Problem description:
Transcribe each record below word for word.

Modification records:
-- Opening Marker --
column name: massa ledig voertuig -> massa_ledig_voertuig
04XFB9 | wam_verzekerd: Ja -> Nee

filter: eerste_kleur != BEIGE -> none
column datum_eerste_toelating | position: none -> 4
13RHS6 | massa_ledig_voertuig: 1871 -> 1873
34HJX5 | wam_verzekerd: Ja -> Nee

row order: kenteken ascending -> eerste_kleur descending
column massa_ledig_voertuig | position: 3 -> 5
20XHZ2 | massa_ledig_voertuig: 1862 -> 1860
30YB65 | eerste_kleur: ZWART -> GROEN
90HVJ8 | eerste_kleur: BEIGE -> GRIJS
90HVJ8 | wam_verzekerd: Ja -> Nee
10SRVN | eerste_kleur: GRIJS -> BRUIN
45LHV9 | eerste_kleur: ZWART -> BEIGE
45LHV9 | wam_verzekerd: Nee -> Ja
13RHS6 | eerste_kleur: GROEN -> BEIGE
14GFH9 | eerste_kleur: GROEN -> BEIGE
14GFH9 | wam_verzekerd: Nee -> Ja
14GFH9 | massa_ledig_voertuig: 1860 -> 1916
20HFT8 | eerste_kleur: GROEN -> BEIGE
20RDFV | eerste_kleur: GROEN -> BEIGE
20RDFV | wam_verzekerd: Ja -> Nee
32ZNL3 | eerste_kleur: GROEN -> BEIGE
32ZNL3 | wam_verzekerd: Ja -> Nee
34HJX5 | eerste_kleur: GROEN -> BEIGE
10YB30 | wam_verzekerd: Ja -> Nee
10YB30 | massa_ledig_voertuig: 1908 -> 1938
-- Closing Marker --
Answer box:
column name: massa ledig voertuig -> massa_ledig_voertuig
04XFB9 | wam_verzekerd: Ja -> Nee

filter: eerste_kleur != BEIGE -> none
column datum_eerste_toelating | position: none -> 4
13RHS6 | massa_ledig_voertuig: 1871 -> 1873
34HJX5 | wam_verzekerd: Ja -> Nee

row order: kenteken ascending -> eerste_kleur descending
column massa_ledig_voertuig | position: 3 -> 5
20XHZ2 | massa_ledig_voertuig: 1862 -> 1860
30YB65 | eerste_kleur: ZWART -> GROEN
90HVJ8 | eerste_kleur: BEIGE -> GRIJS
90HVJ8 | wam_verzekerd: Ja -> Nee
10SRVN | eerste_kleur: GRIJS -> BRUIN
45LHV9 | eerste_kleur: ZWART -> BEIGE
45LHV9 | wam_verzekerd: Nee -> Ja
13RHS6 | eerste_kleur: GROEN -> BEIGE
14GFH9 | eerste_kleur: GROEN -> BEIGE
14GFH9 | wam_verzekerd: Nee -> Ja
14GFH9 | massa_ledig_voertuig: 1860 -> 1916
20HFT8 | eerste_kleur: GROEN -> BEIGE
20RDFV | eerste_kleur: GROEN -> BEIGE
20RDFV | wam_verzekerd: Ja -> Nee
32ZNL3 | eerste_kleur: GROEN -> BEIGE
32ZNL3 | wam_verzekerd: Ja -> Nee
34HJX5 | eerste_kleur: GROEN -> BEIGE
10YB30 | wam_verzekerd: Ja -> Nee
10YB30 | massa_ledig_voertuig: 1908 -> 1938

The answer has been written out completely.